== GOAL OF THE EXERCISE ==
Could the data below be printed out exactly, with the pictures left out?

(THE DATA begins)

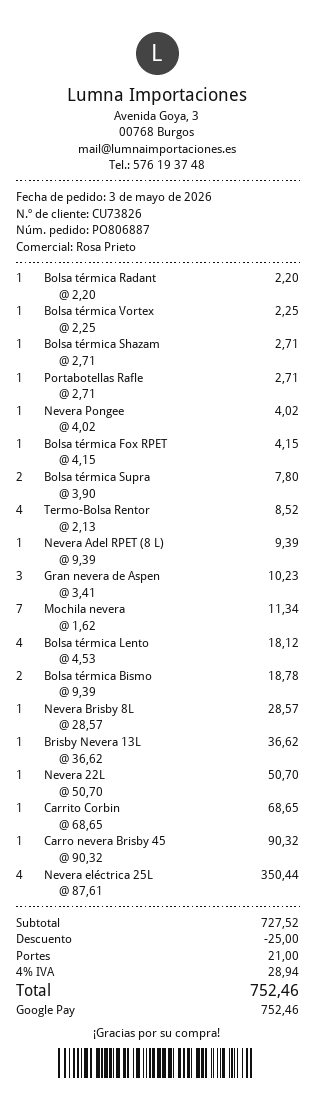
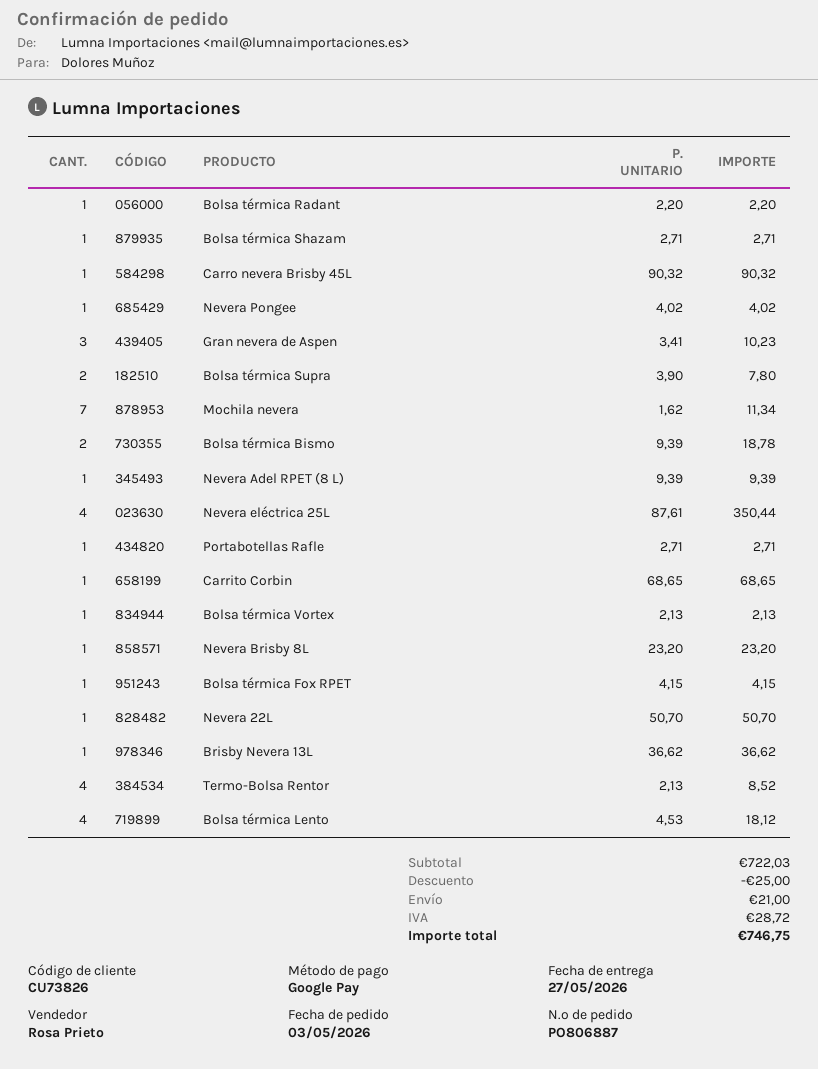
Bolsa térmica Vortex: 1 x 2.25 = 2.25 -> 1 x 2.13 = 2.13
Nevera Brisby 8L: 1 x 28.57 = 28.57 -> 1 x 23.20 = 23.20
subtotal: 727.52 -> 722.03
tax: 28.94 -> 28.72
total: 752.46 -> 746.75

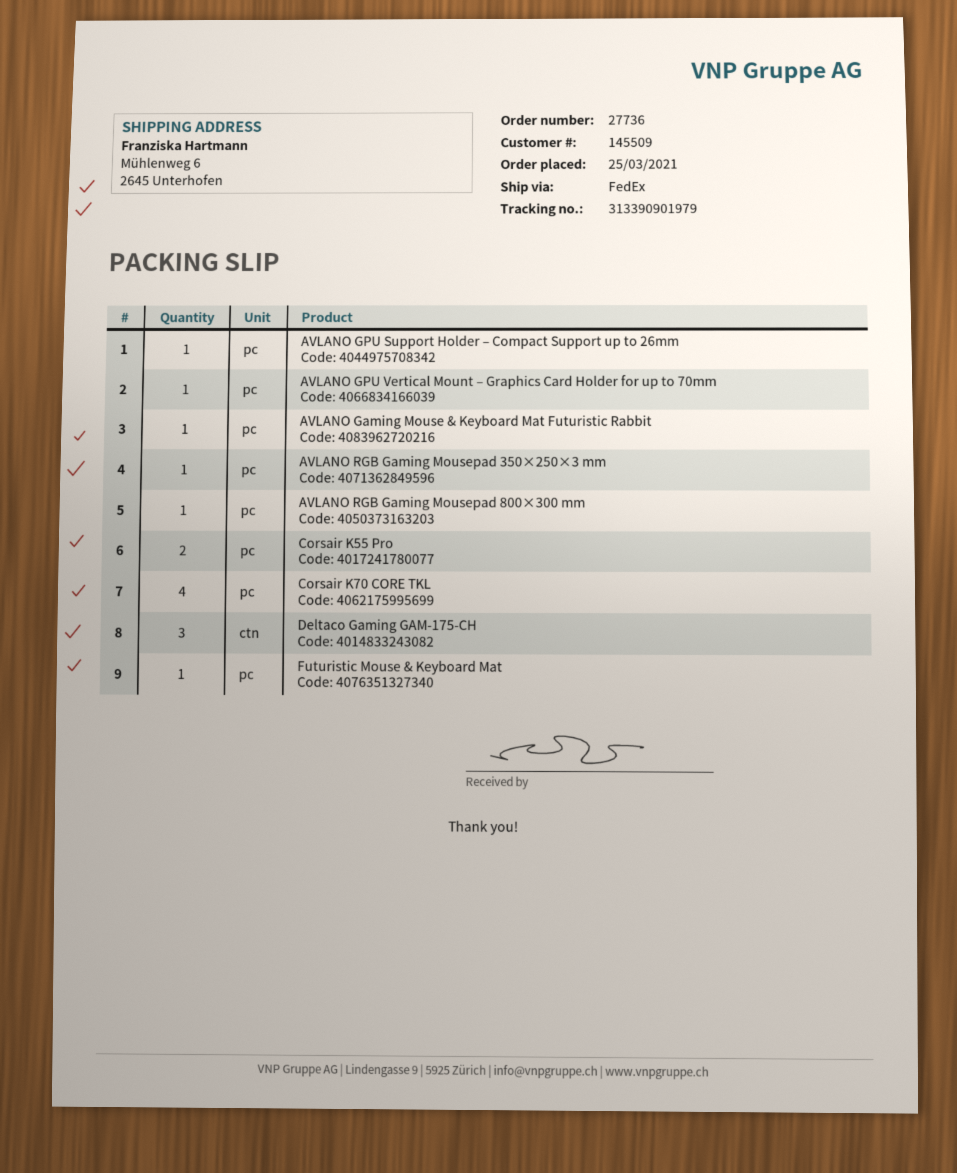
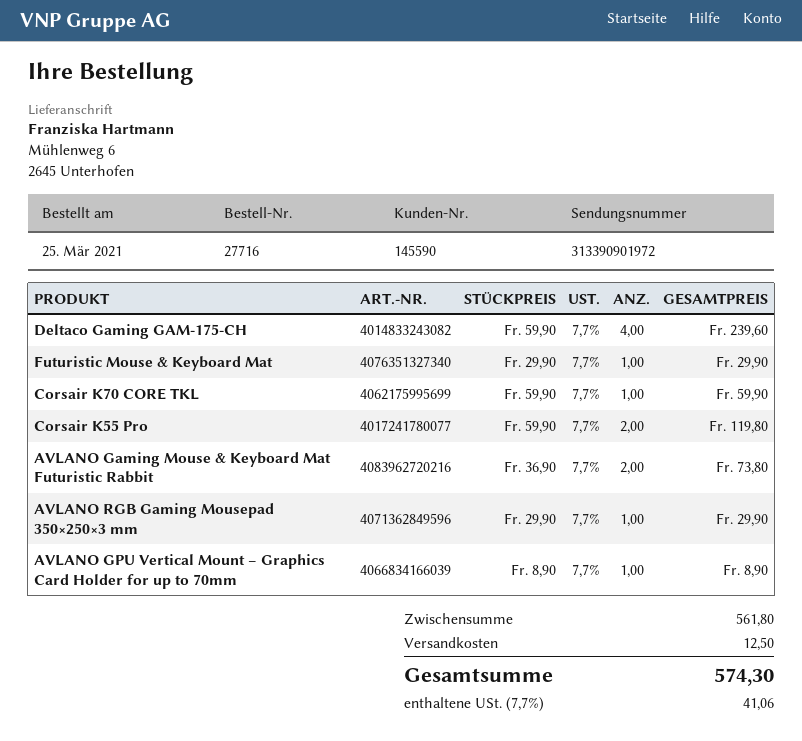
order number: 27736 -> 27716
customer number: 145509 -> 145590
tracking number: 313390901979 -> 313390901972
AVLANO GPU Support Holder – Compact Support up to 26mm: 1 -> none
AVLANO Gaming Mouse & Keyboard Mat Futuristic Rabbit: 1 -> 2
AVLANO RGB Gaming Mousepad 800×300 mm: 1 -> none
Corsair K70 CORE TKL: 4 -> 1
Deltaco Gaming GAM-175-CH: 3 -> 4

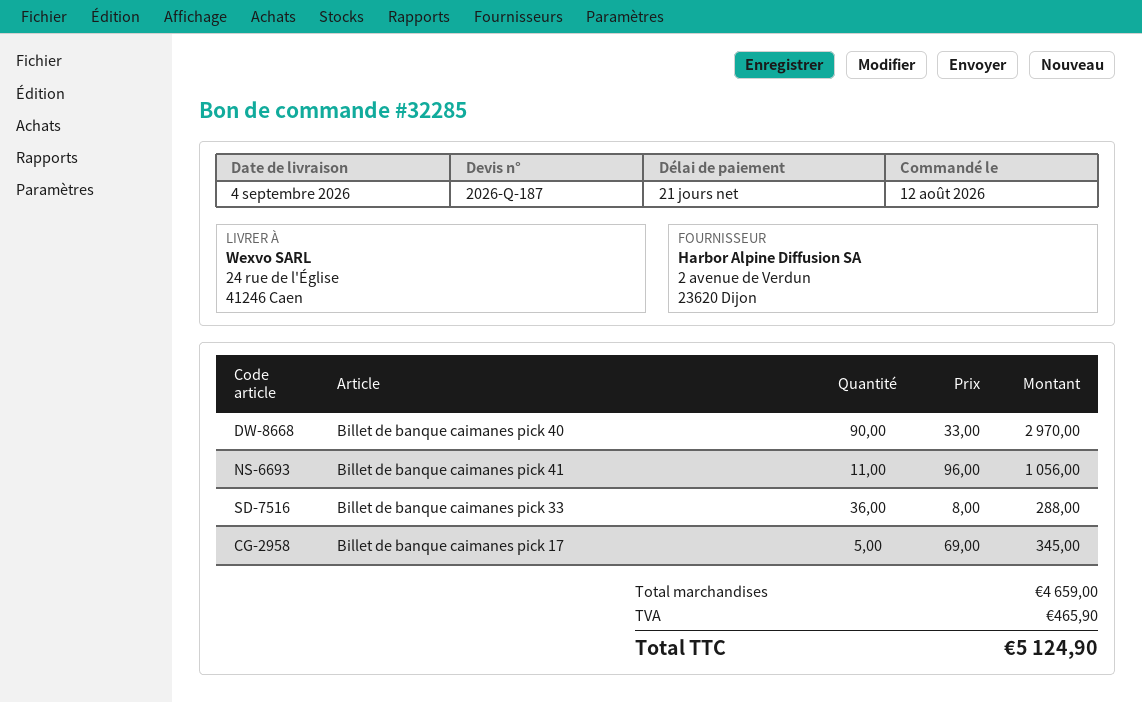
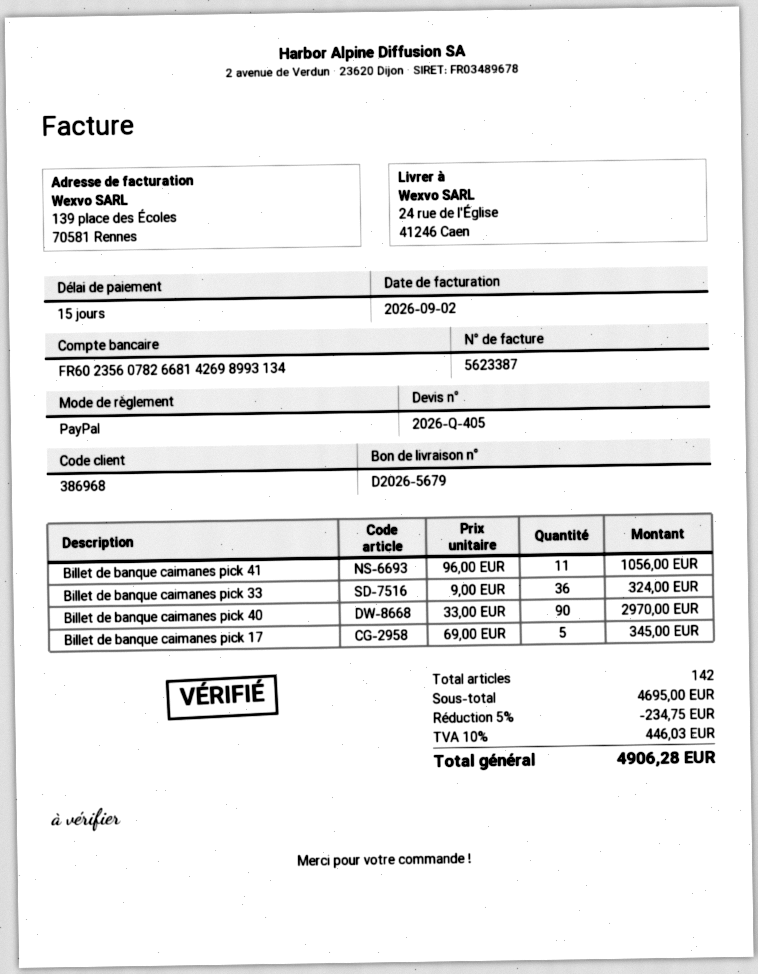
quote number: 2026-Q-187 -> 2026-Q-405
payment terms: 21 days -> 15 days
Billet de banque caimanes pick 33: 36 x 8.00 = 288.00 -> 36 x 9.00 = 324.00
subtotal: 4659.00 -> 4695.00
discount: none -> 5% = 234.75
tax: 465.90 -> 446.03
total: 5124.90 -> 4906.28

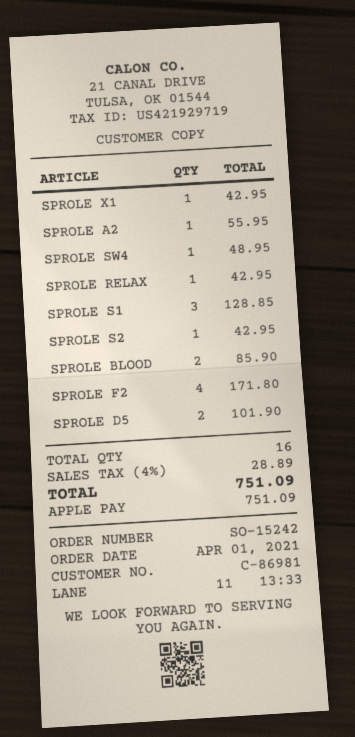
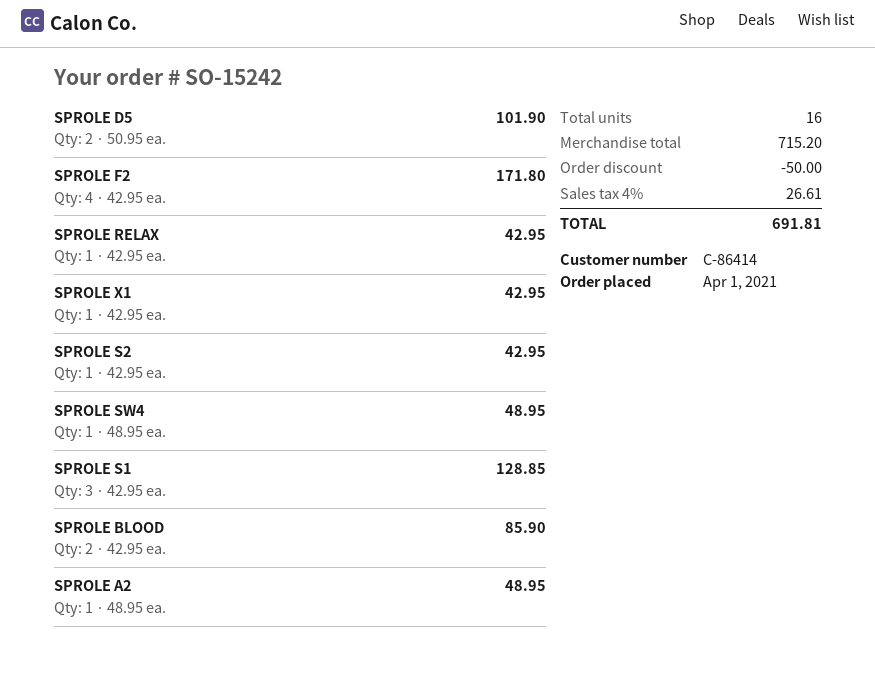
customer number: C-86981 -> C-86414
SPROLE A2: 1 for 55.95 -> 1 for 48.95
discount: none -> 50.00
tax: 4% = 28.89 -> 4% = 26.61
total: 751.09 -> 691.81

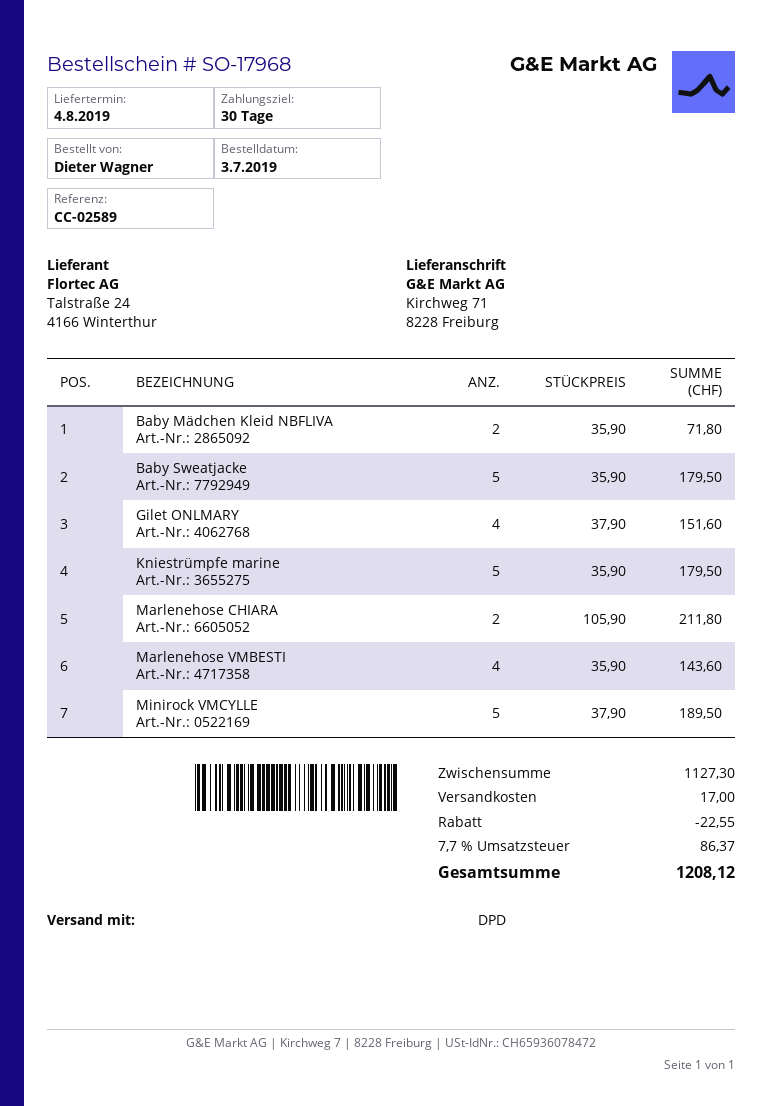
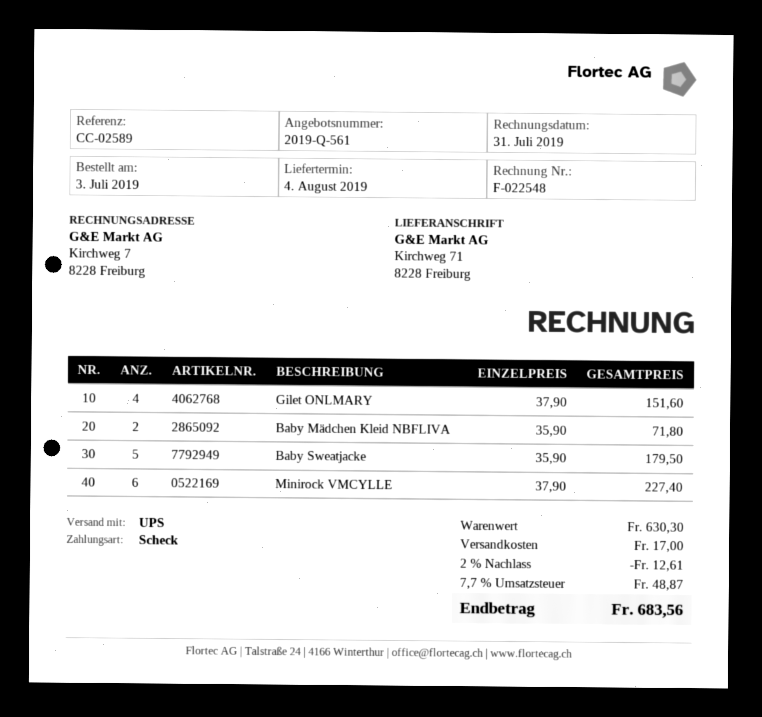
shipping method: DPD -> UPS
Kniestrümpfe marine: 5 x 35.90 = 179.50 -> none
Marlenehose CHIARA: 2 x 105.90 = 211.80 -> none
Marlenehose VMBESTI: 4 x 35.90 = 143.60 -> none
Minirock VMCYLLE: 5 x 37.90 = 189.50 -> 6 x 37.90 = 227.40
subtotal: 1127.30 -> 630.30
discount: 22.55 -> 12.61
tax: 7.7% = 86.37 -> 7.7% = 48.87
total: 1208.12 -> 683.56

(THE DATA ends)

== ANSWER TO THE EXERCISE ==
Bolsa térmica Vortex: 1 x 2.25 = 2.25 -> 1 x 2.13 = 2.13
Nevera Brisby 8L: 1 x 28.57 = 28.57 -> 1 x 23.20 = 23.20
subtotal: 727.52 -> 722.03
tax: 28.94 -> 28.72
total: 752.46 -> 746.75

order number: 27736 -> 27716
customer number: 145509 -> 145590
tracking number: 313390901979 -> 313390901972
AVLANO GPU Support Holder – Compact Support up to 26mm: 1 -> none
AVLANO Gaming Mouse & Keyboard Mat Futuristic Rabbit: 1 -> 2
AVLANO RGB Gaming Mousepad 800×300 mm: 1 -> none
Corsair K70 CORE TKL: 4 -> 1
Deltaco Gaming GAM-175-CH: 3 -> 4

quote number: 2026-Q-187 -> 2026-Q-405
payment terms: 21 days -> 15 days
Billet de banque caimanes pick 33: 36 x 8.00 = 288.00 -> 36 x 9.00 = 324.00
subtotal: 4659.00 -> 4695.00
discount: none -> 5% = 234.75
tax: 465.90 -> 446.03
total: 5124.90 -> 4906.28

customer number: C-86981 -> C-86414
SPROLE A2: 1 for 55.95 -> 1 for 48.95
discount: none -> 50.00
tax: 4% = 28.89 -> 4% = 26.61
total: 751.09 -> 691.81

shipping method: DPD -> UPS
Kniestrümpfe marine: 5 x 35.90 = 179.50 -> none
Marlenehose CHIARA: 2 x 105.90 = 211.80 -> none
Marlenehose VMBESTI: 4 x 35.90 = 143.60 -> none
Minirock VMCYLLE: 5 x 37.90 = 189.50 -> 6 x 37.90 = 227.40
subtotal: 1127.30 -> 630.30
discount: 22.55 -> 12.61
tax: 7.7% = 86.37 -> 7.7% = 48.87
total: 1208.12 -> 683.56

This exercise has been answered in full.